In the above chart, Moderna's beta actually went negative at one point amid some volatile stock movement. In early November, the company slashed its sales forecast, which sent its shares crashing at a time when the S&P 500 was fairly stable -- hence, the brief period where Moderna's beta went in the opposite direction of the markets. But on Nov. 26, when the World Health Organization declared omicron a COVID-19 variant of concern, shares of Moderna jumped as much as 28% and quickly reversed the trend. Either way you look at it, the stock's beta has been nowhere near zero and is incredibly volatile.

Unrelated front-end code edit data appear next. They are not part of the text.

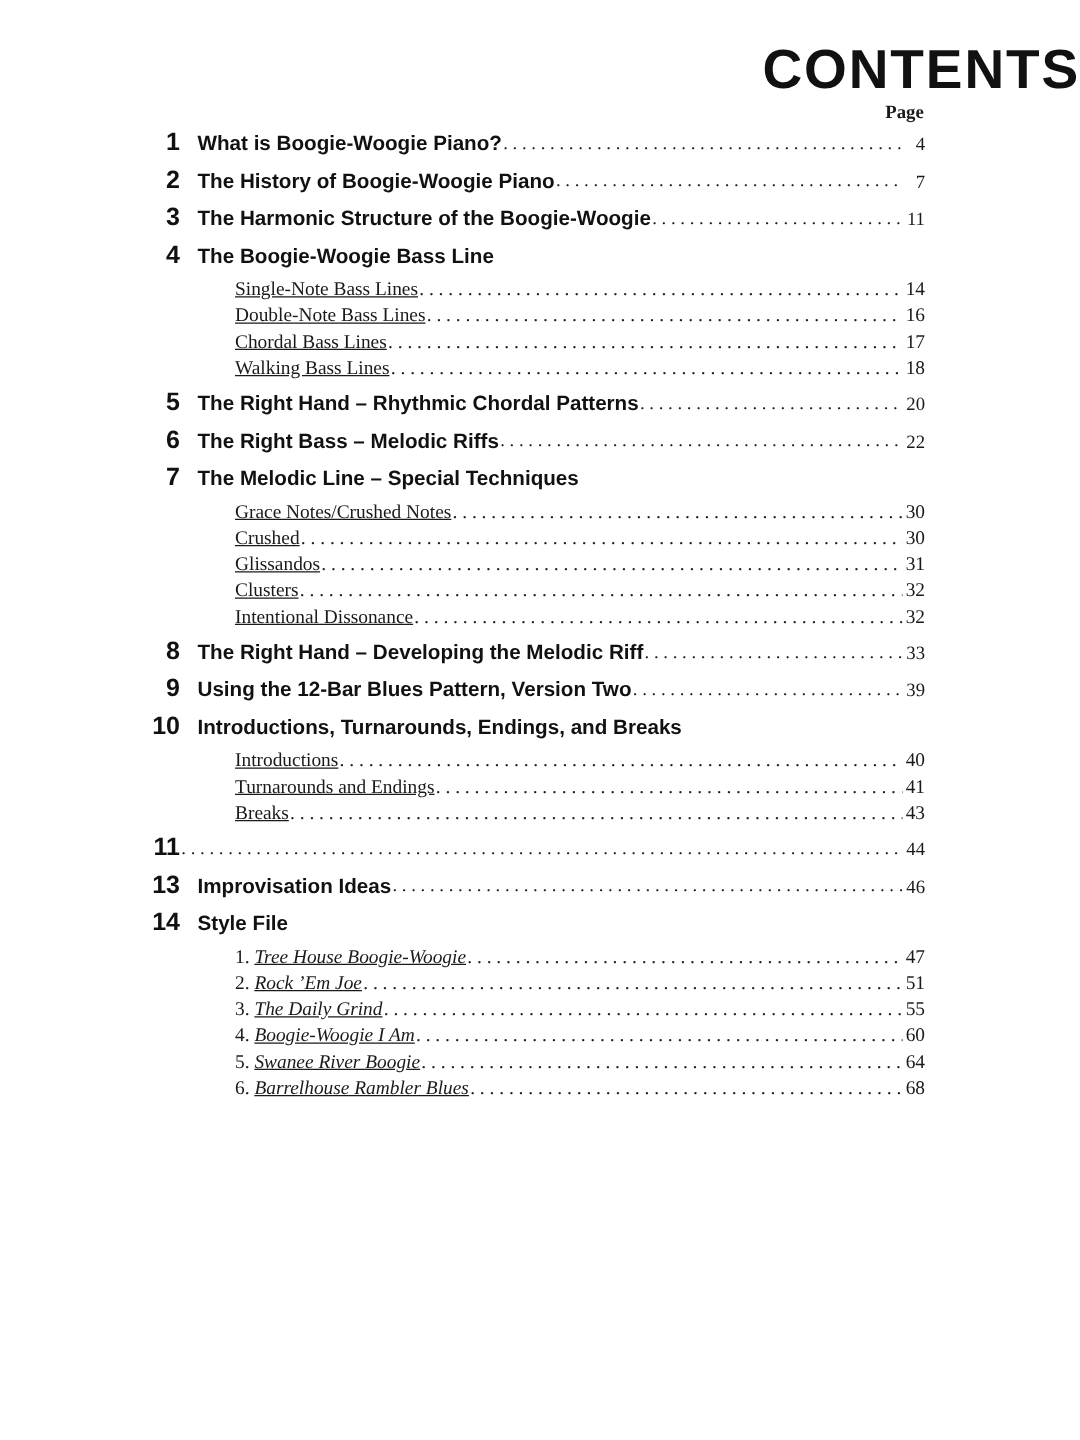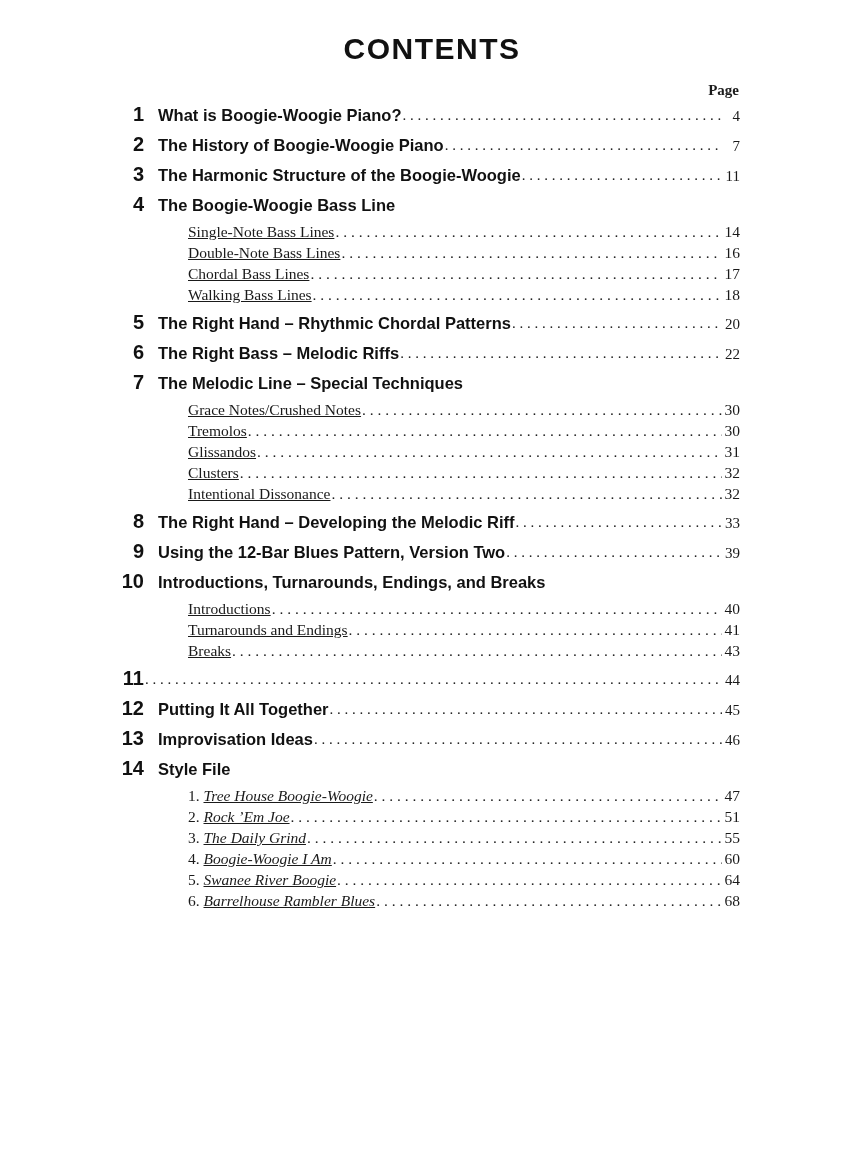--- a/index.html
+++ b/index.html
@@ -24,24 +24,24 @@
     height: 1152px;
     background: #ffffff;
   }
 
   
   .toc-title {
     position: absolute;
     left: 0;
     top: 34px;
     width: 864px;
-    text-align: center;
+    text-align: right;
     font-family: "Liberation Sans", sans-serif;
     font-weight: bold;
-    font-size: 30px;
+    font-size: 44px;
     letter-spacing: 1.5px;
     line-height: 1;
     color: #111111;
   }
 
   
   .page-header {
     position: absolute;
     right: 125px;
     top: 82px;
@@ -230,21 +230,21 @@
         <span class="title">The Melodic Line – Special Techniques</span>
         <span class="leader"></span>
       </div>
       <div class="subgroup">
         <div class="subentry">
           <span class="stitle">Grace Notes/Crushed Notes</span>
           <span class="leader"></span>
           <span class="pg">30</span>
         </div>
         <div class="subentry">
-          <span class="stitle">Tremolos</span>
+          <span class="stitle">Crushed</span>
           <span class="leader"></span>
           <span class="pg">30</span>
         </div>
         <div class="subentry">
           <span class="stitle">Glissandos</span>
           <span class="leader"></span>
           <span class="pg">31</span>
         </div>
         <div class="subentry">
           <span class="stitle">Clusters</span>
@@ -290,26 +290,20 @@
           <span class="leader"></span>
           <span class="pg">43</span>
         </div>
       </div>
       <div class="chapter">
         <span class="num">11</span>
         <span class="leader"></span>
         <span class="pg">44</span>
       </div>
       <div class="chapter">
-        <span class="num">12</span>
-        <span class="title">Putting It All Together</span>
-        <span class="leader"></span>
-        <span class="pg">45</span>
-      </div>
-      <div class="chapter">
         <span class="num">13</span>
         <span class="title">Improvisation Ideas</span>
         <span class="leader"></span>
         <span class="pg">46</span>
       </div>
       <div class="chapter no-leader">
         <span class="num">14</span>
         <span class="title">Style File</span>
         <span class="leader"></span>
       </div>

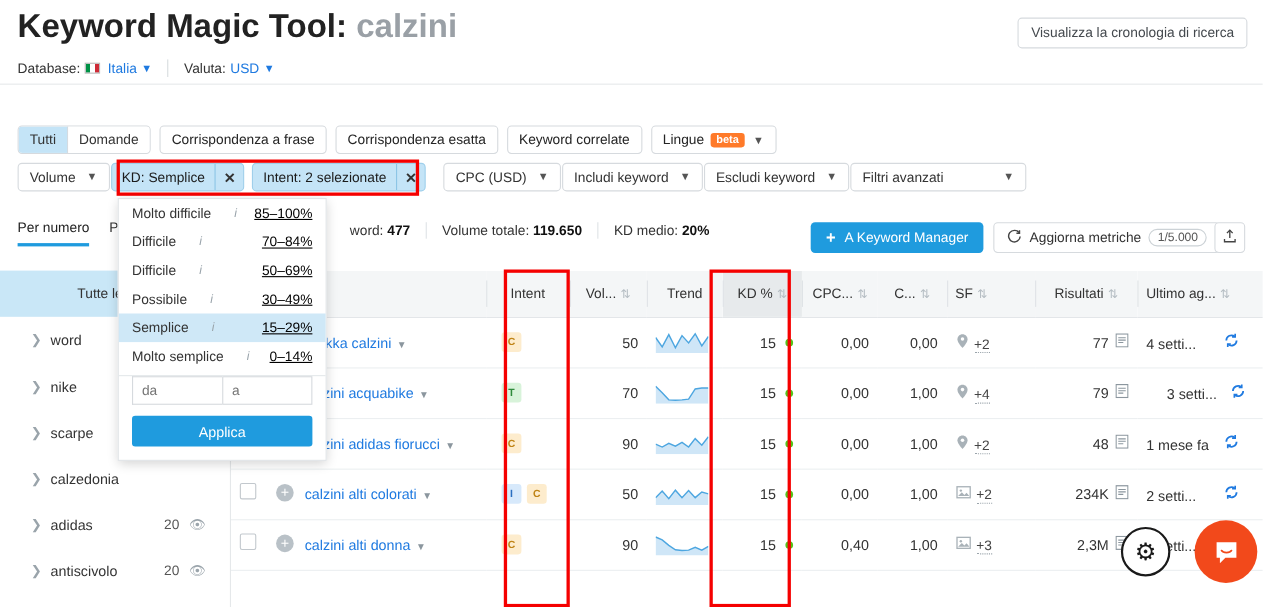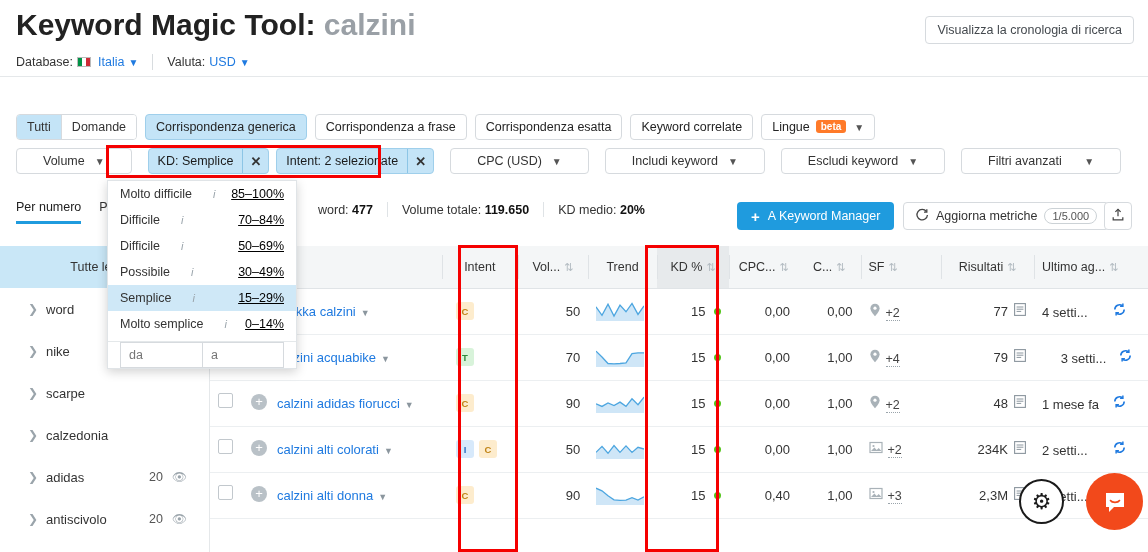--- a/index.html
+++ b/index.html
@@ -47,21 +47,21 @@
   .pillsolo { border:1px solid #d6dade; border-radius:4px; padding:5px 10px;
               font-size:12.5px; background:#fff; margin-right:8px; cursor:pointer; white-space:nowrap; }
   .pillsolo.active { background:#c4e4f7; border-color:#9fcfeb; }
   .beta { display:inline-block; background:#ff7a29; color:#fff; font-size:10px; font-weight:bold;
           border-radius:3px; padding:1px 5px; margin-left:6px; vertical-align:1px; }
   .chev { display:inline-block; margin-left:8px; color:#555; font-size:10px; }
 
   
   .filterrow { position:absolute; left:16px; top:148px; display:flex; align-items:center; }
   .fbtn { border:1px solid #d6dade; border-radius:4px; background:#fff;
-          padding:5px 26px; font-size:12.5px; color:#333; margin-right:16px;
+          padding:5px 10px; font-size:12.5px; color:#333; margin-right:1px;
           display:flex; align-items:center; cursor:pointer; white-space:nowrap; height:26px; }
   .fbtn .chev { margin-left:10px; }
   .fbtn.wide { width:160px; justify-content:space-between; }
 
   .chipwrap { display:flex; align-items:center; margin-right:9px; }
   .chip { display:flex; align-items:stretch; border:1px solid #9fcfeb; border-radius:4px;
           overflow:hidden; background:#c4e4f7; height:26px; margin-right:7px; }
   .chip .lab { padding:4px 9px; font-size:12.5px; color:#1b1b1b; display:flex; align-items:center; white-space:nowrap; }
   .chip .x { width:26px; display:flex; align-items:center; justify-content:center;
              border-left:1px solid #8cc5e6; font-size:13px; font-weight:bold; color:#333; cursor:pointer; }
@@ -185,21 +185,20 @@
   <span class="lnk">USD</span>
   <span class="caret">▼</span>
 </div>
 <div class="hdr-divider"></div>
 
 <div class="pillrow">
   <div class="pillgrp">
     <div class="pill active">Tutti</div>
     <div class="pill">Domande</div>
   </div>
-  <div class="pillsolo active">Corrispondenza generica</div>
   <div class="pillsolo">Corrispondenza a frase</div>
   <div class="pillsolo">Corrispondenza esatta</div>
   <div class="pillsolo">Keyword correlate</div>
   <div class="pillsolo">
     <span>Lingue</span><span class="beta">beta</span><span class="chev">▼</span>
   </div>
 </div>
 
 <div class="filterrow">
   <div class="fbtn">
@@ -524,20 +523,21 @@
           <span class="info">i</span>
         </span>
         <span class="rng">0–14%</span>
       </div>
     </div>
   <div class="dd-sep"></div>
   <div class="dd-inputs">
     <input type="text" placeholder="da" style="">
     <input type="text" placeholder="a" style="">
   </div>
+  <button class="dd-apply">Applica</button>
 </div>
 
 <div class="redbox" style="left:106px; top:145px; width:275px; height:33px;"></div>
 <div class="redbox" style="left:458px; top:245px; width:60px; height:307px;"></div>
 <div class="redbox" style="left:645px; top:245px; width:74px; height:307px;"></div>
 
 <div class="gear-fab">⚙</div>
 <div class="chat-fab">
   <svg width="28" height="28" viewBox="0 0 28 28">
     <path d="M5 5h18v14H13l-5 5v-5H5z" fill="#fff"></path>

In the case of Tesla, there's no question that while the stock has been a great investment for many people, it has also proven to be risky. The excitement surrounding electric vehicles and the notoriety of CEO Elon Musk have their benefits for Tesla shareholders as the hype generated can send the stock higher. But because of that, its valuation has also gotten out of control, hitting a market cap of $1 trillion last year. The stock has now been declining sharply in recent months, again demonstrating its volatility.
High-beta stocks can take your portfolio on a roller-coaster
Using standard deviations to assess volatility, the following chart shows just how wildly Tesla and Moderna have moved compared to Johnson & Johnson over the past year:
Even before the start of this rocky year, there were ways to differentiate safe stocks from riskier ones -- Tesla and Moderna didn't suddenly become volatile investments in 2022.
Johnson & Johnson's business isn't built around hype or dependent on a COVID-19 vaccine -- or any other single product -- so investors don't have much of a reason to get too excited or too pessimistic about the stock. That makes this healthcare company a more-suitable investment for risk-averse investors. And its 6% returns this year look impressive compared to Tesla and Moderna, which are both down more than 35%.
Focusing on beta values of less than 1
If you don't want to worry as much about your stocks' near-term movements, then a good plan would be to base your portfolio on low-volatility stocks with low beta values. With that strategy, you can minimize the damage to your portfolio during downturns. And at the same time, you could uncover low-risk investments that you'll want to hang onto for years.